Sexton v. Greensboro Life Insurance, 157 N.C. 142 (1911)

Nov. 22, 1911 · Supreme Court of North Carolina
157 N.C. 142

SAVANNAH SEXTON, Administratrix of U. E. SEXTON, v. THE GREENSBORO LIFE INSURANCE COMPANY.

(Filed 22 November, 1911.)

1. Insurance — Premiums — Notes — Extension — Parol Evidence— Payment.

When upon its face in express terms a note given by an insurer for a premium due on his life insurance policy declares that the policy is void if the note be not paid when due, the position is not available that the note was given for the payment of the premium and not for an extension of time within which to pay it.

2. Insurance —■ Premiums — Receipts— Possession — Payment—Evidence.

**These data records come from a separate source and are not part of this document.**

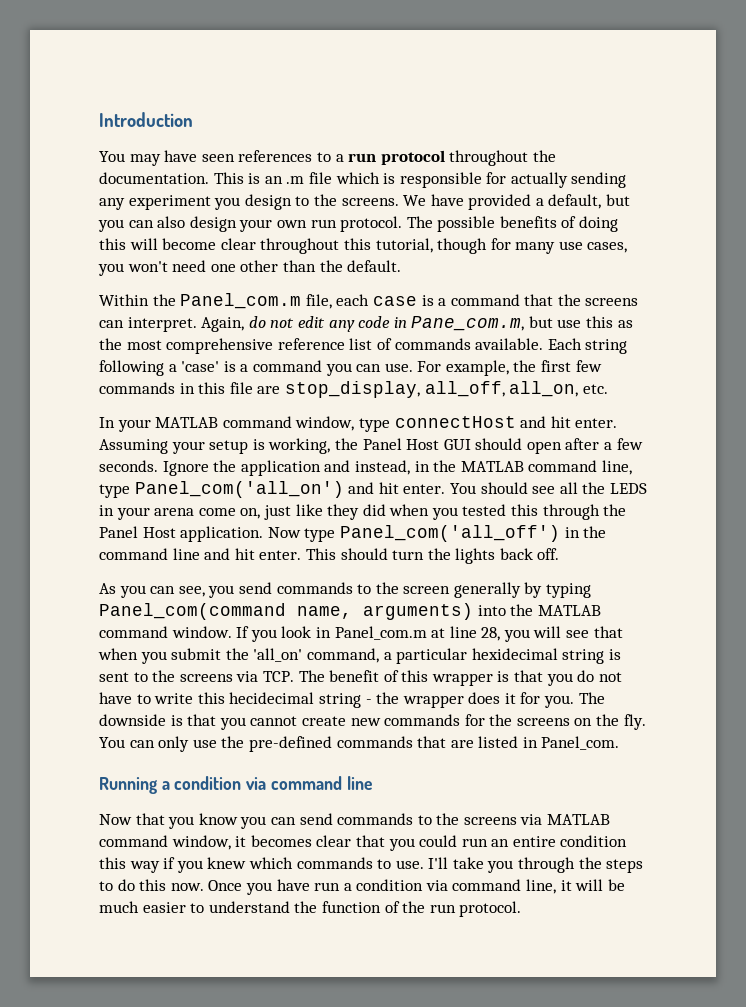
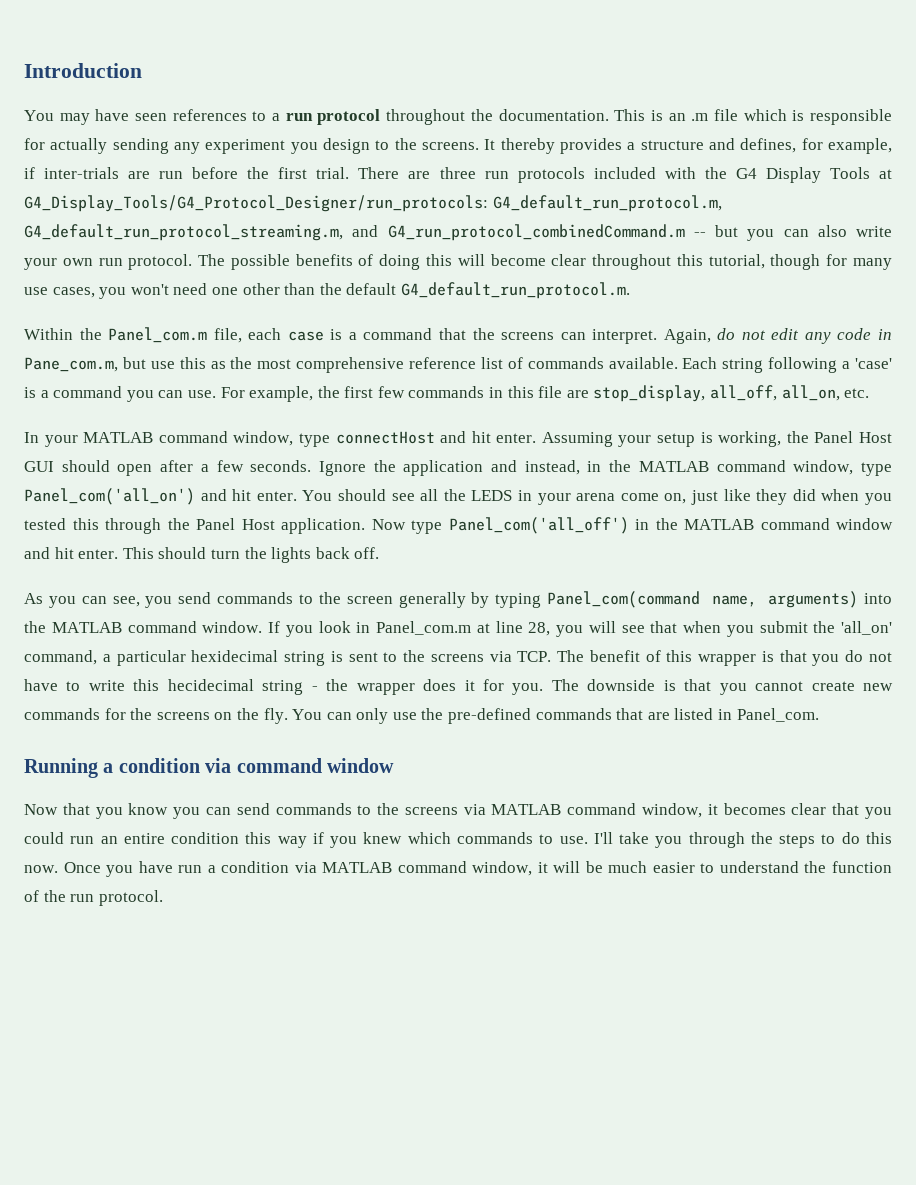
[403,194,602,210] We have provided a default, -> [484,138,893,154] [24,167,893,183] [24,195,722,212] [24,224,706,241] It thereby provides a structure and defines, for example, if inter-trials are run before the first trial. There are three run protocols included with the G4 Display Tools at G4_Display_Tools/G4_Protocol_Designer/run_protocols: G4_default_run_protocol.m, G4_default_run_protocol_streaming.m, and G4_run_protocol_combinedCommand.m --
[189,216,237,232] design -> [856,226,892,237] write
[347,260,402,272] default. -> [346,282,630,299] default G4_default_run_protocol.m.
[601,460,632,475] line, -> [793,460,854,475] window,
[99,548,200,560] command line -> [684,518,893,530] MATLAB command window
[346,776,372,790] line -> [327,758,394,773] window
[452,879,557,894] command line, -> [322,861,533,876] MATLAB command window,

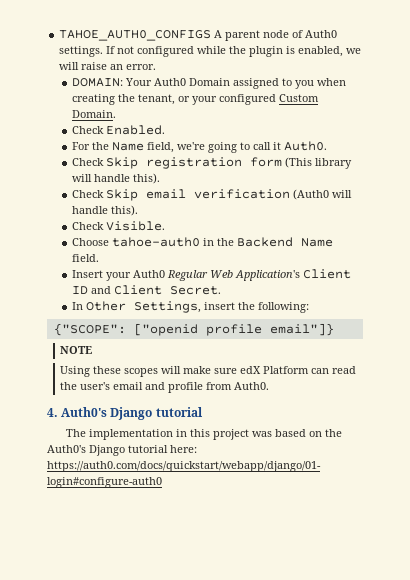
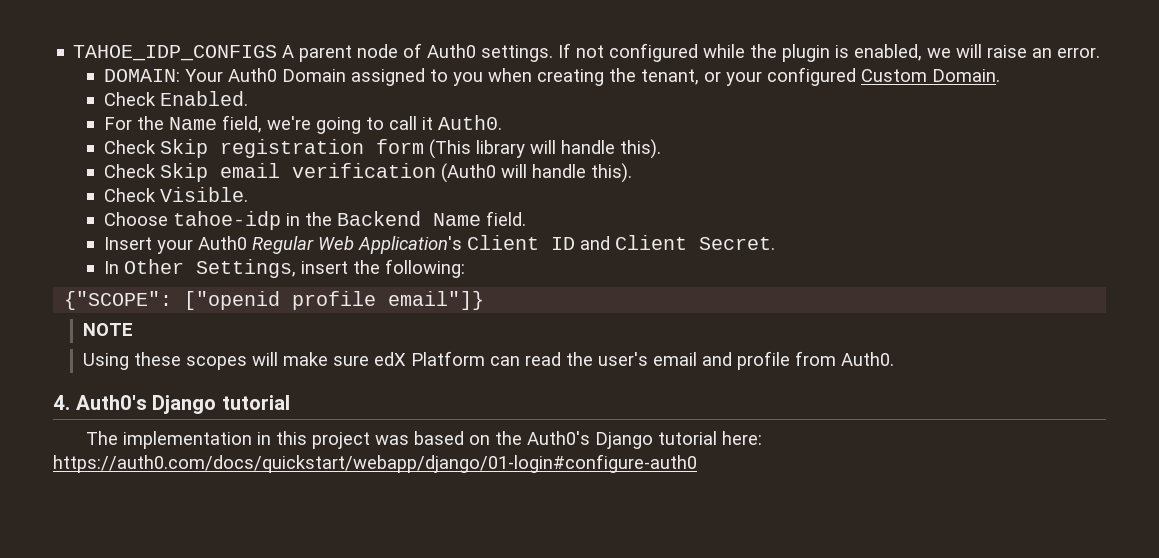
[59,30,212,41] TAHOE_AUTH0_CONFIGS -> [73,45,278,61] TAHOE_IDP_CONFIGS
[112,237,201,247] tahoe-auth0 -> [172,211,281,230] tahoe-idp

When a note is given for a premium due on a life insurance policy and attached to it is a paper-writing purporting to be a receipt for the premium, the paper-writing attached to the note is not evidence that the note was given and received as a payment of the premium, when it is undelivered and in the possession of the insurance company, and produced at the trial upon legal notice to do so,.

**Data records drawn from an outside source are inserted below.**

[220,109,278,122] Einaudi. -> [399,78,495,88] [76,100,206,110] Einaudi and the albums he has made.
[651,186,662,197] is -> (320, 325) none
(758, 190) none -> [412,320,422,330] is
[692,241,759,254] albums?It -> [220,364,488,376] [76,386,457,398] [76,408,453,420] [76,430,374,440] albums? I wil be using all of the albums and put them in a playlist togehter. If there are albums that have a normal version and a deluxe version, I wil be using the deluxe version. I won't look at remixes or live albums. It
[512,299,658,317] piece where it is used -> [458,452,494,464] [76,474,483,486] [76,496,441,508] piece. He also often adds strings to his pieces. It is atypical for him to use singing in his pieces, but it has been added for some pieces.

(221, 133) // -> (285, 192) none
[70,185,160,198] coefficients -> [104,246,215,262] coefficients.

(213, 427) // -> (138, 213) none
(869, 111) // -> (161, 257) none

Appeal from Lyon, J., at April Term, 1911, of Davidson.

Civil action to recover on a policy of life insurance issued by tbe defendant on the life of U. E. Sexton. The policy is for $1,000, numbered 742, with an accident clause requiring the insurer to pay double the amount in the event of death by external, violent, and accidental means. The insured was killed in a railway wreck 15 December, 1909.

These issues were submitted to the jury, to which defendant excepted and tendered other issues:

1. Did the defendant issue and deliver to the plaintiff’s intestate the policy No. 742 sued on? Answer: Yes.

2. Is U. E. Sexton dead, as alleged in the complaint? Answer: Yes.

3. Did the plaintiff’s intestate pay or cause to be paid the annual premiums required and within the time stipulated by the policy? Answer: Yes.

4. Did said policy lapse, as alleged in the answer? Answer: No.

*1435. What sum, if any, is the plaintiff entitled to recover of the defendant ? Answer: $2,000, less $60, with interest from date of note.

The following issues were tendered by the defendant:

1. Did the defendant issue and deliver to the plaintiff the policy No. 742 sued on?

2. Did the plaintiff’s intestate die on the 15th day of December, 1909, as alleged in the complaint?

3. Did the defendant accept in settlement of the premium of $34.57 due 1 August, 1909, a cash payment and the intestate’s note for $18.17, dated August, 1909, and due 1 November, 1909 ?

4. If such note was given, was it paid at maturity?

5. What sum, if anything, is the plaintiff entitled to recover?

The court rendered judgment for plaintiff, and defendant appealed.

E. E. Raper and McCrary & McCrary for plaintiff.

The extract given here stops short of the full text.